Les valeurs cibles de LDL chez les Européens à haut risque cardiovasculaire ne sont que trop rarement atteintes.
On a connu les études Euroaspire en prévention secondaire, qui montrent qu'après un infarctus, si la pratique n'est pas si mauvaise quant à certaines mesures, d'autres mériteraient qu'on s'y attarde un peu plus. Mais voici qu'une nouvelle enquête épidémiologique, l'étude EURIKA (European Study on Cardiovascular Risk Prevention and Management in Usual Daily Practice), qui concerne plus de 7.600 patients européens, jette un nouveau pavé dans la mare.

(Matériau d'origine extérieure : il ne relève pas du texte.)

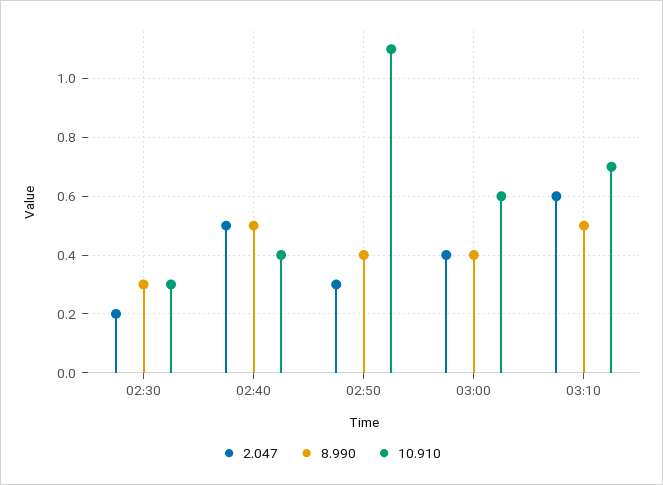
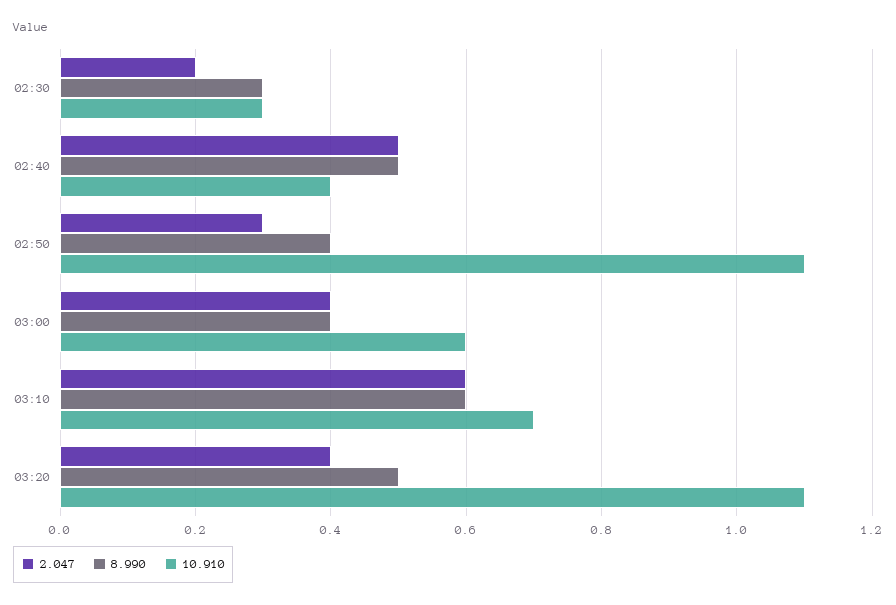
8.990, 03:10: 0.5 -> 0.6
2.047, 03:20: none -> 0.4
8.990, 03:20: none -> 0.5
10.910, 03:20: none -> 1.1

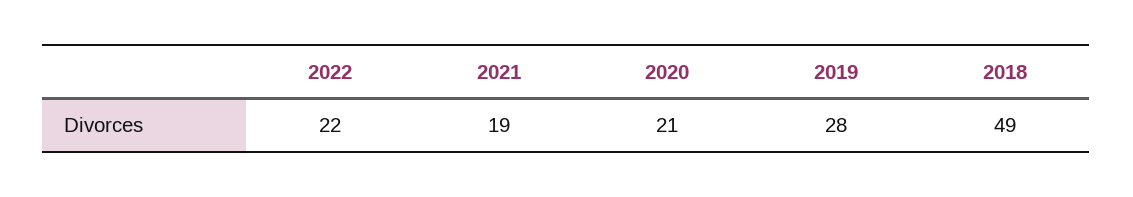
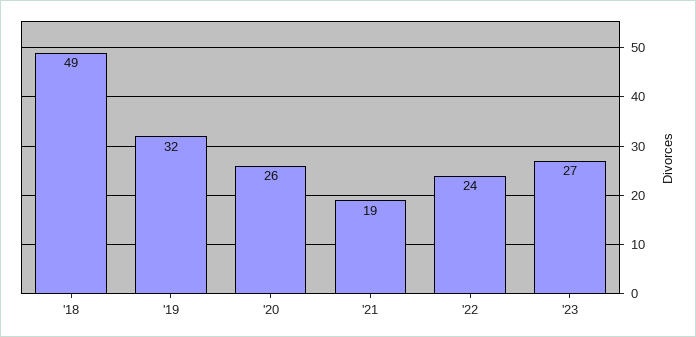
2022: 22 -> 24
2020: 21 -> 26
2019: 28 -> 32
'23: none -> 27

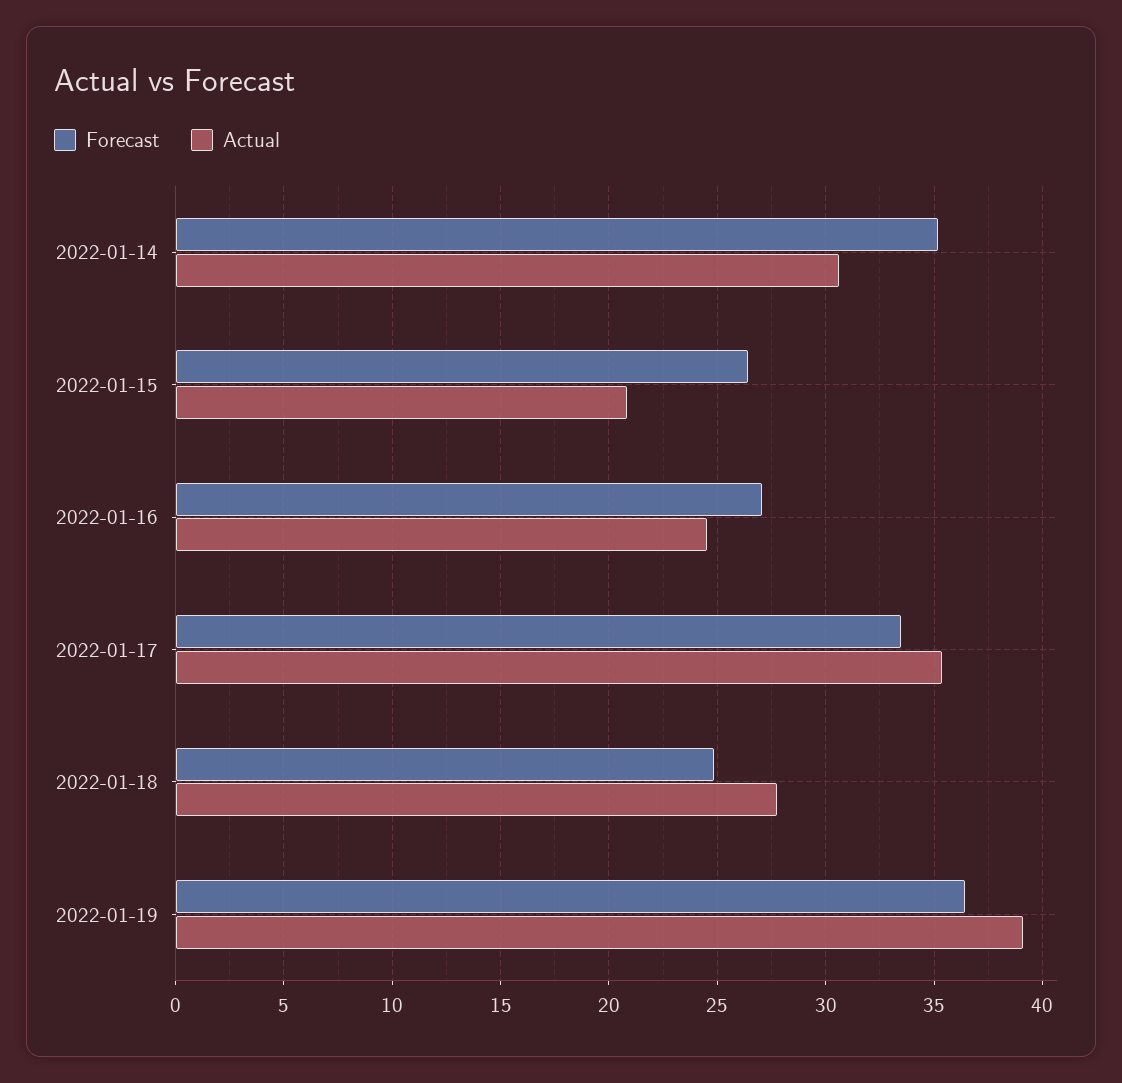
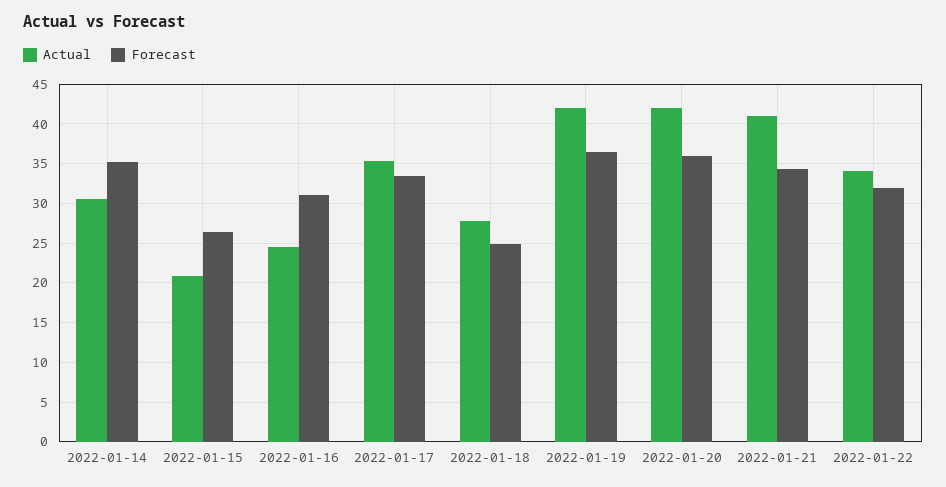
Forecast, 2022-01-16: 27 -> 31
Actual, 2022-01-19: 39 -> 42
Actual, 2022-01-20: none -> 42
Forecast, 2022-01-20: none -> 36
Actual, 2022-01-21: none -> 41
Forecast, 2022-01-21: none -> 34
Actual, 2022-01-22: none -> 34
Forecast, 2022-01-22: none -> 32

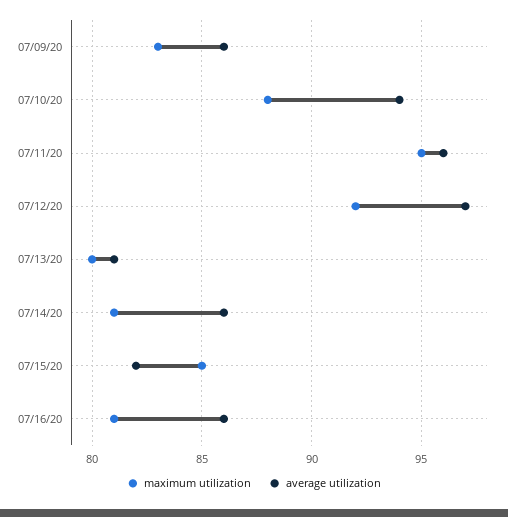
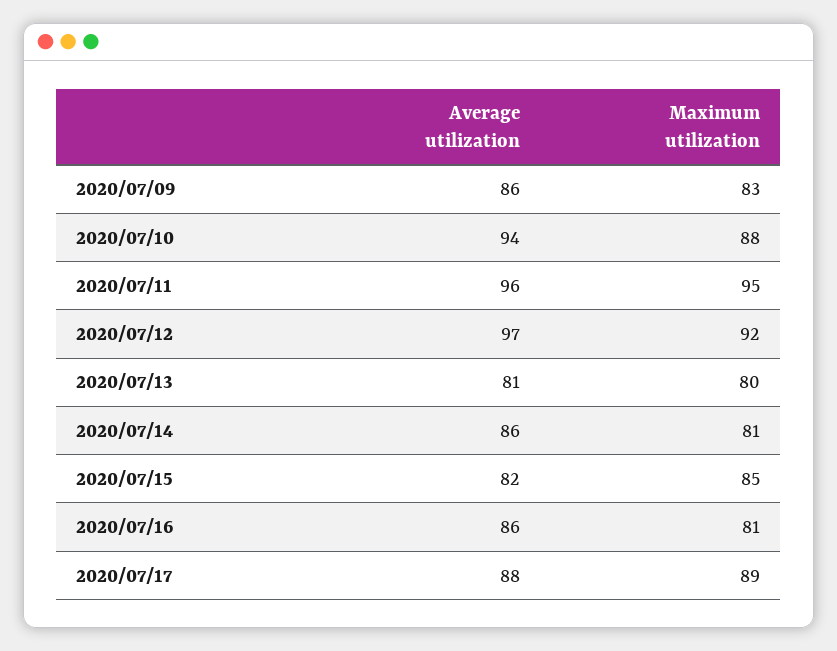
average utilization, 2020/07/17: none -> 88
maximum utilization, 2020/07/17: none -> 89

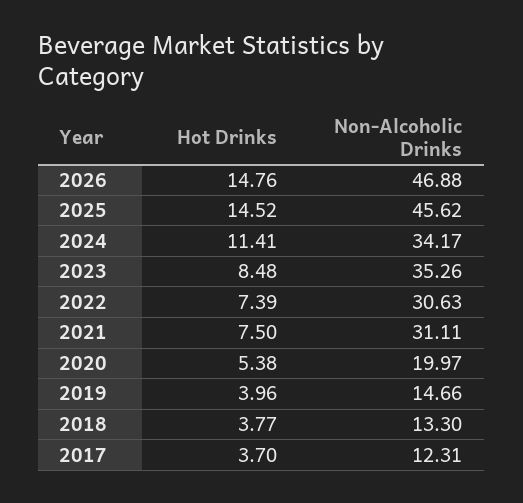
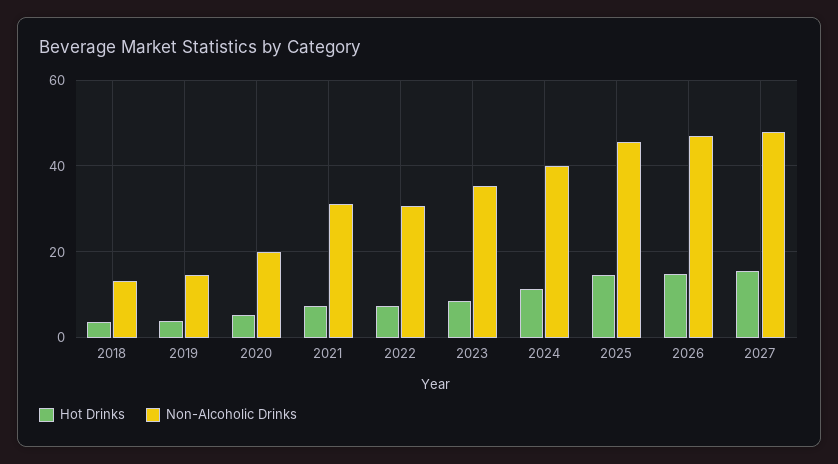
Non-Alcoholic Drinks, 2024: 34.17 -> 40
Hot Drinks, 2017: 3.7 -> none
Non-Alcoholic Drinks, 2017: 12.31 -> none
Hot Drinks, 2027: none -> 16
Non-Alcoholic Drinks, 2027: none -> 48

Plus de risques, moins de traitement
Une équipe multinationale emmenée par Julian Halcox (UK) a analysé le traitement et le niveau de contrôle des troubles lipidiques chez les patients à très haut risque de 12 pays du Vieux Continent. Après avoir calculé leur risque cardiovasculaire selon l'indice SCORE, ils ont identifié 5.019 d'entre eux comme étant à haut risque (SCORE ≥ 5% et/ou recevant un traitement hypolipémiant) et 2.970 autres comme étant à très haut risque (SCORE ≥ 10% ou diabétiques). Parmi les premiers, seulement 65,3% recevaient un traitement hypolipémiant et près des deux tiers d'entre eux (61,3%) n'étaient pas sous contrôle pour ce qui était de leur LDL. Quant aux patients à très haut risque, seul un sur deux (49,5%) recevait un hypolipémiant et 82,9% n'atteignaient pas la valeur cible pour le LDL. les experts ont estimé sur cette base, en s'appuyant sur le SCORE, que l'excès de mortalité liée aux maladies cardiovasculaires était de 0,72% et 1,61% chez les patients à haut risque et à très haut risque, respectivement. Seuls 8,7% des patients du premier groupe (haut risque) qui n'atteignaient pas le niveau cible pour le LDL, recevaient un traitement intensif par statine. Dans le groupe à très haut risque mal contrôlé pour le LDL, ils n'étaient que 8,4% à le recevoir.
Opportunité ou désastre ?
Les auteurs concluent de manière positive en disant qu'il y a là une formidable opportunité d'amélioration. Mais devant un tel désastre, on a tout de même envie de se dire : " combien de fois faudra-t-il le répéter ?".